(SUPPLIED MATERIAL)
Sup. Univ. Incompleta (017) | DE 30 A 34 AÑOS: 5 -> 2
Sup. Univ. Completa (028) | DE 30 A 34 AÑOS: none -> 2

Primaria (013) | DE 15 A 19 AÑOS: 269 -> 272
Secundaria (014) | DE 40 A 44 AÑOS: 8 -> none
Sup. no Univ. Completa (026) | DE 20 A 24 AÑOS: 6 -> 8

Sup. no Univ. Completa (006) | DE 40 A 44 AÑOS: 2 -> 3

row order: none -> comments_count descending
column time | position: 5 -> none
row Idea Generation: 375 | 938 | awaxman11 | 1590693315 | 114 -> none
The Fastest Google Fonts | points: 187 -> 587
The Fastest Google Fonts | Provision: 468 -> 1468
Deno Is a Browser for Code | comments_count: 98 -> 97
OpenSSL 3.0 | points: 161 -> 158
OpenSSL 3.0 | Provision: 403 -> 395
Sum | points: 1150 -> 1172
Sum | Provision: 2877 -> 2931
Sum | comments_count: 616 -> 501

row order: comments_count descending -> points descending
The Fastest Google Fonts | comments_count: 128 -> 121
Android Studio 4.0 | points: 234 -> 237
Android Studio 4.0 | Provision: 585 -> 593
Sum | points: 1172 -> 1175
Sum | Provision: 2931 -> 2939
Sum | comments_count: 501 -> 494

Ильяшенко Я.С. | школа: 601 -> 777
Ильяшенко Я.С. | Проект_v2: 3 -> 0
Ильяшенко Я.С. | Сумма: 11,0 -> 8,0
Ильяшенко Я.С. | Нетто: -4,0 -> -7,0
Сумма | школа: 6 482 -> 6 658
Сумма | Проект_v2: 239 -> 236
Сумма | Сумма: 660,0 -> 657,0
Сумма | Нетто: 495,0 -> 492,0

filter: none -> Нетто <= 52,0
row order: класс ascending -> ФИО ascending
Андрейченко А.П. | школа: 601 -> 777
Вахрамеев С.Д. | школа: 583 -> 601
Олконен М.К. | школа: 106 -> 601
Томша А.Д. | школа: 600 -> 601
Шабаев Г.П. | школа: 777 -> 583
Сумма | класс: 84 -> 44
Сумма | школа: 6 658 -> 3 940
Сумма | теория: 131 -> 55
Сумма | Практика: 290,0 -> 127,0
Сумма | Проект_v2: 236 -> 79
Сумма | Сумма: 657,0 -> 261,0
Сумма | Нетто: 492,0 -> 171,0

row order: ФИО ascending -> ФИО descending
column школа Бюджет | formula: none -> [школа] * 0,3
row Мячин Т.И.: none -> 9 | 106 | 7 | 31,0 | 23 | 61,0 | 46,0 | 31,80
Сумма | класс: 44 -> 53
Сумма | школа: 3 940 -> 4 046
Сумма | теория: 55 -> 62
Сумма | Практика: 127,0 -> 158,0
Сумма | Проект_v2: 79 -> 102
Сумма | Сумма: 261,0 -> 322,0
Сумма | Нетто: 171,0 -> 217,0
(End SUPPLIED MATERIAL)
WHAT THIS TASK INVOLVES: Everything from the line containing "Сумма | Практика: 127,0 -> 158,0" to the end of the records must be written out exactly; include both of those lines and no others.

EXERCISE OUTPUT:
Сумма | Практика: 127,0 -> 158,0
Сумма | Проект_v2: 79 -> 102
Сумма | Сумма: 261,0 -> 322,0
Сумма | Нетто: 171,0 -> 217,0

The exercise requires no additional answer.